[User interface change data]
════════════════════

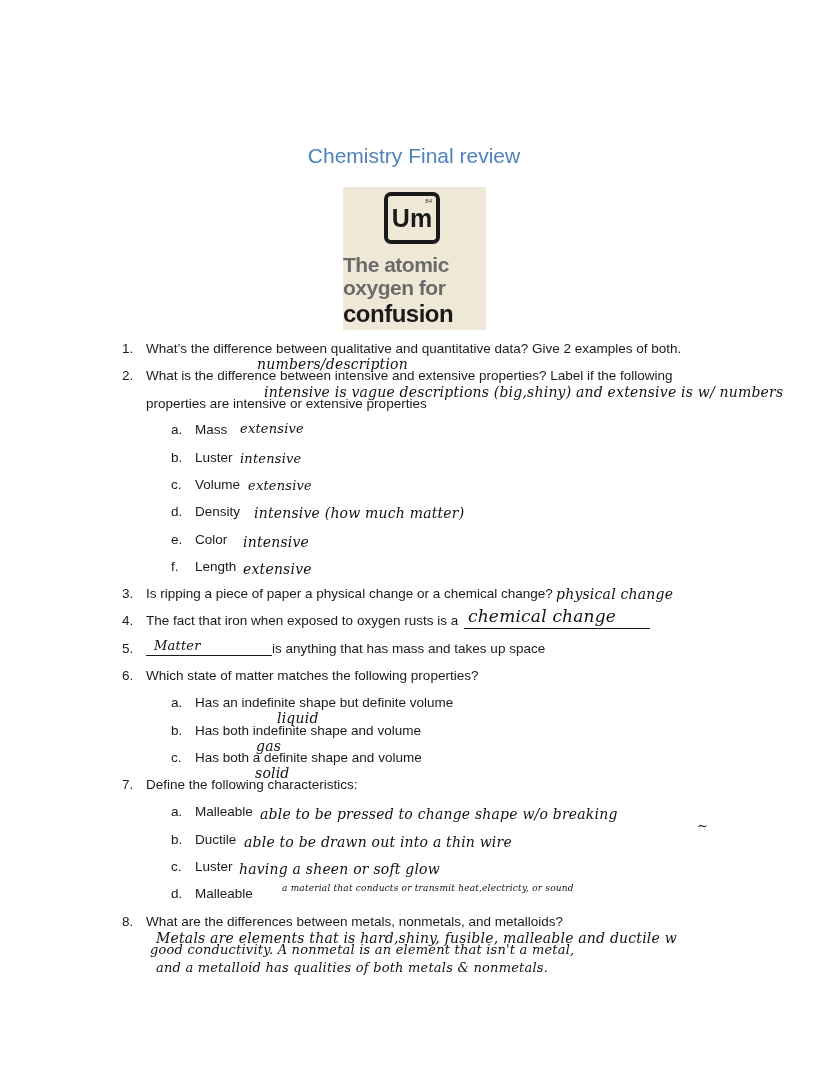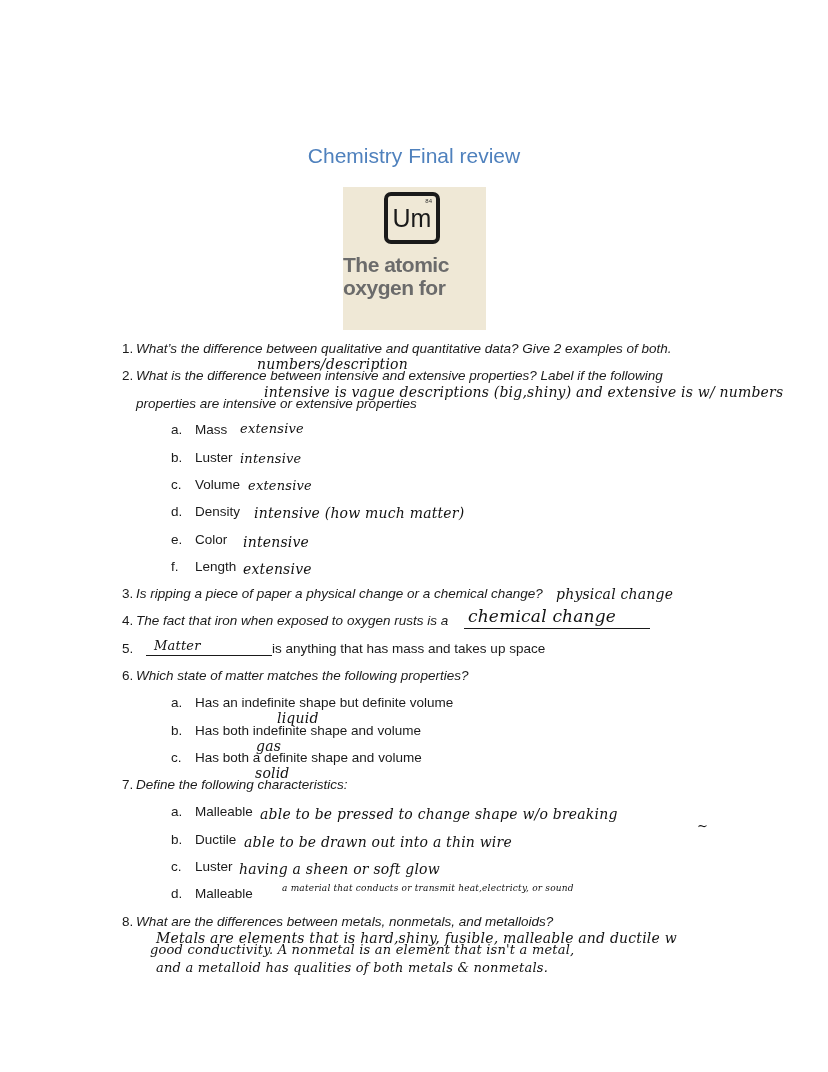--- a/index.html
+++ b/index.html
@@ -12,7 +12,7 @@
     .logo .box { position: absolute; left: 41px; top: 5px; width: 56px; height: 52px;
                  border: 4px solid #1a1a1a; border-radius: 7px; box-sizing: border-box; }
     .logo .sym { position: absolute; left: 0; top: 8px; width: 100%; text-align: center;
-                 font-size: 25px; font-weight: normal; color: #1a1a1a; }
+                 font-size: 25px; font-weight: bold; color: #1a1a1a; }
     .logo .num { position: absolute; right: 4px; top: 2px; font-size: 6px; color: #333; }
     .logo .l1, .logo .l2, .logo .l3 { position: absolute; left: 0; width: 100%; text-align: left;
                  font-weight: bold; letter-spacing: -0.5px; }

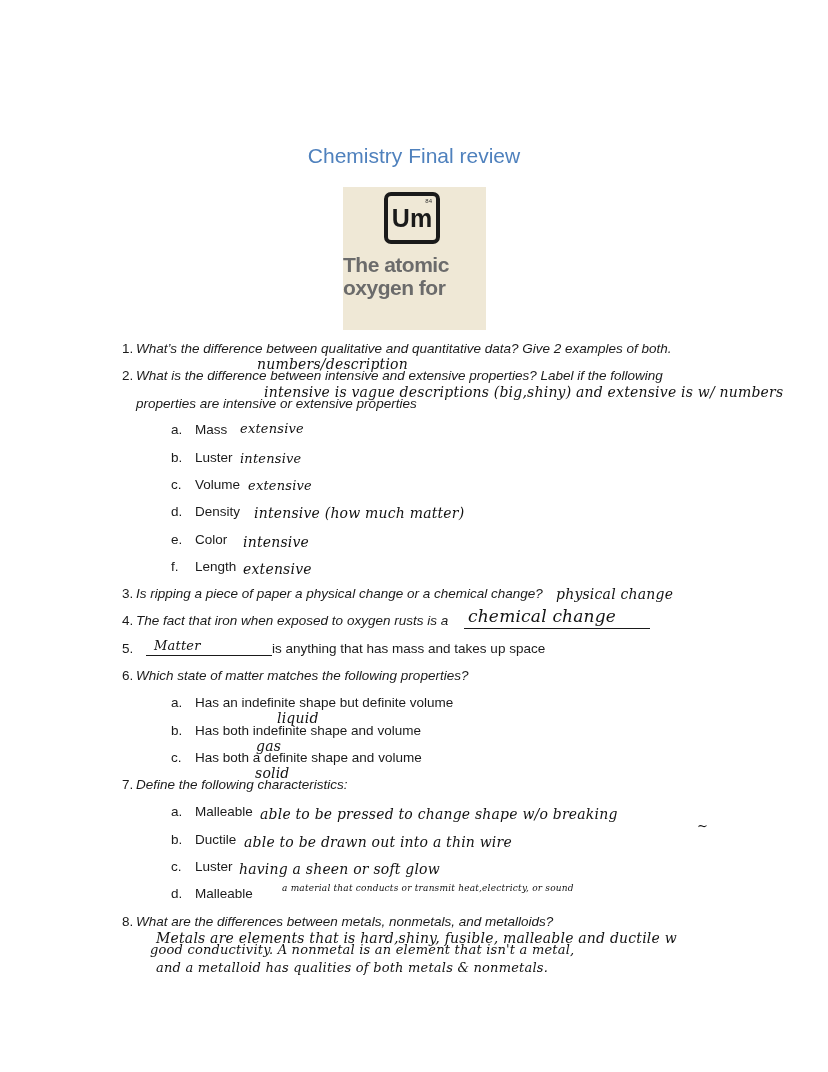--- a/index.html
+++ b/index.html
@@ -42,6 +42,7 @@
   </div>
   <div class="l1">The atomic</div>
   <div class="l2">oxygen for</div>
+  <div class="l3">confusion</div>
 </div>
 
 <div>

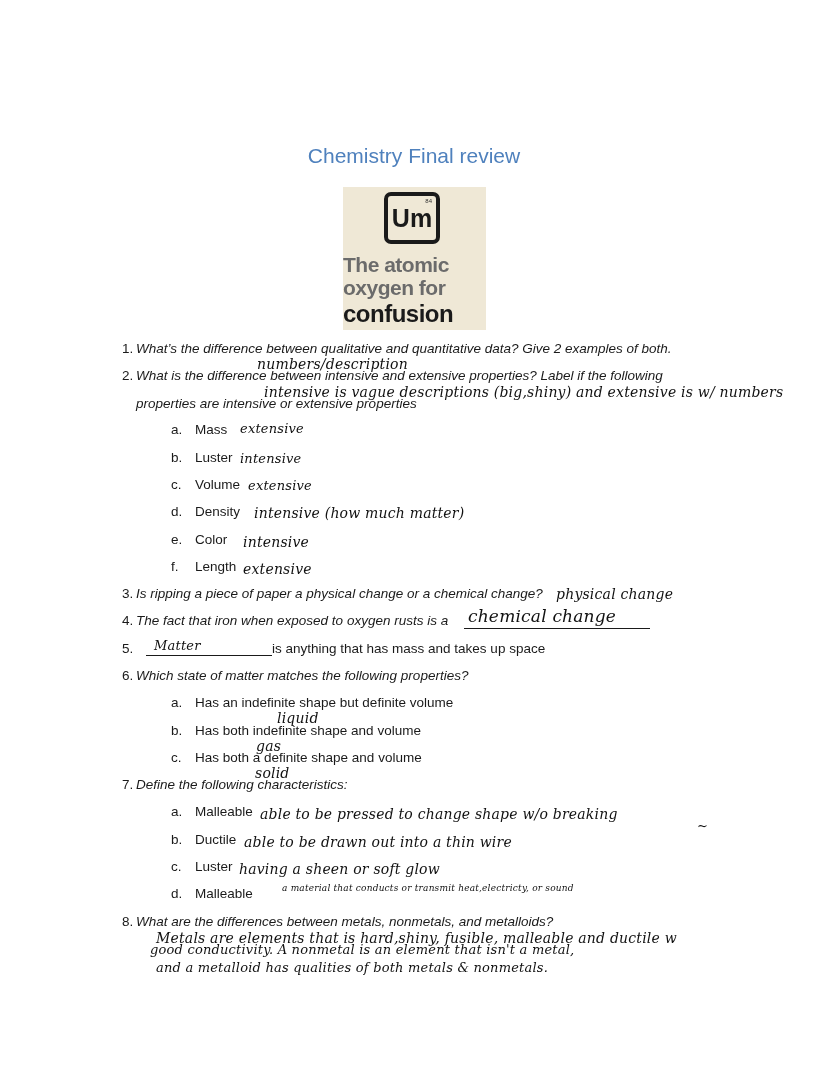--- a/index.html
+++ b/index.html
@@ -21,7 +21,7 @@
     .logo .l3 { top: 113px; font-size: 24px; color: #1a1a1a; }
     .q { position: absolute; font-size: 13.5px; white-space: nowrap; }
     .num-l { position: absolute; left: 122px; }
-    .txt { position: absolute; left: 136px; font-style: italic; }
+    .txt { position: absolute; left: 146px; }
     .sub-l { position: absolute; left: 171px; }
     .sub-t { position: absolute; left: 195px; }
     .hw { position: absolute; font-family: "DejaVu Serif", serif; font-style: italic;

════════════════════

__Aim of the task__. Reproduce the records above word for word, without the images.

__Finished task__.
--- a/index.html
+++ b/index.html
@@ -12,7 +12,7 @@
     .logo .box { position: absolute; left: 41px; top: 5px; width: 56px; height: 52px;
                  border: 4px solid #1a1a1a; border-radius: 7px; box-sizing: border-box; }
     .logo .sym { position: absolute; left: 0; top: 8px; width: 100%; text-align: center;
-                 font-size: 25px; font-weight: normal; color: #1a1a1a; }
+                 font-size: 25px; font-weight: bold; color: #1a1a1a; }
     .logo .num { position: absolute; right: 4px; top: 2px; font-size: 6px; color: #333; }
     .logo .l1, .logo .l2, .logo .l3 { position: absolute; left: 0; width: 100%; text-align: left;
                  font-weight: bold; letter-spacing: -0.5px; }

--- a/index.html
+++ b/index.html
@@ -42,6 +42,7 @@
   </div>
   <div class="l1">The atomic</div>
   <div class="l2">oxygen for</div>
+  <div class="l3">confusion</div>
 </div>
 
 <div>

--- a/index.html
+++ b/index.html
@@ -21,7 +21,7 @@
     .logo .l3 { top: 113px; font-size: 24px; color: #1a1a1a; }
     .q { position: absolute; font-size: 13.5px; white-space: nowrap; }
     .num-l { position: absolute; left: 122px; }
-    .txt { position: absolute; left: 136px; font-style: italic; }
+    .txt { position: absolute; left: 146px; }
     .sub-l { position: absolute; left: 171px; }
     .sub-t { position: absolute; left: 195px; }
     .hw { position: absolute; font-family: "DejaVu Serif", serif; font-style: italic;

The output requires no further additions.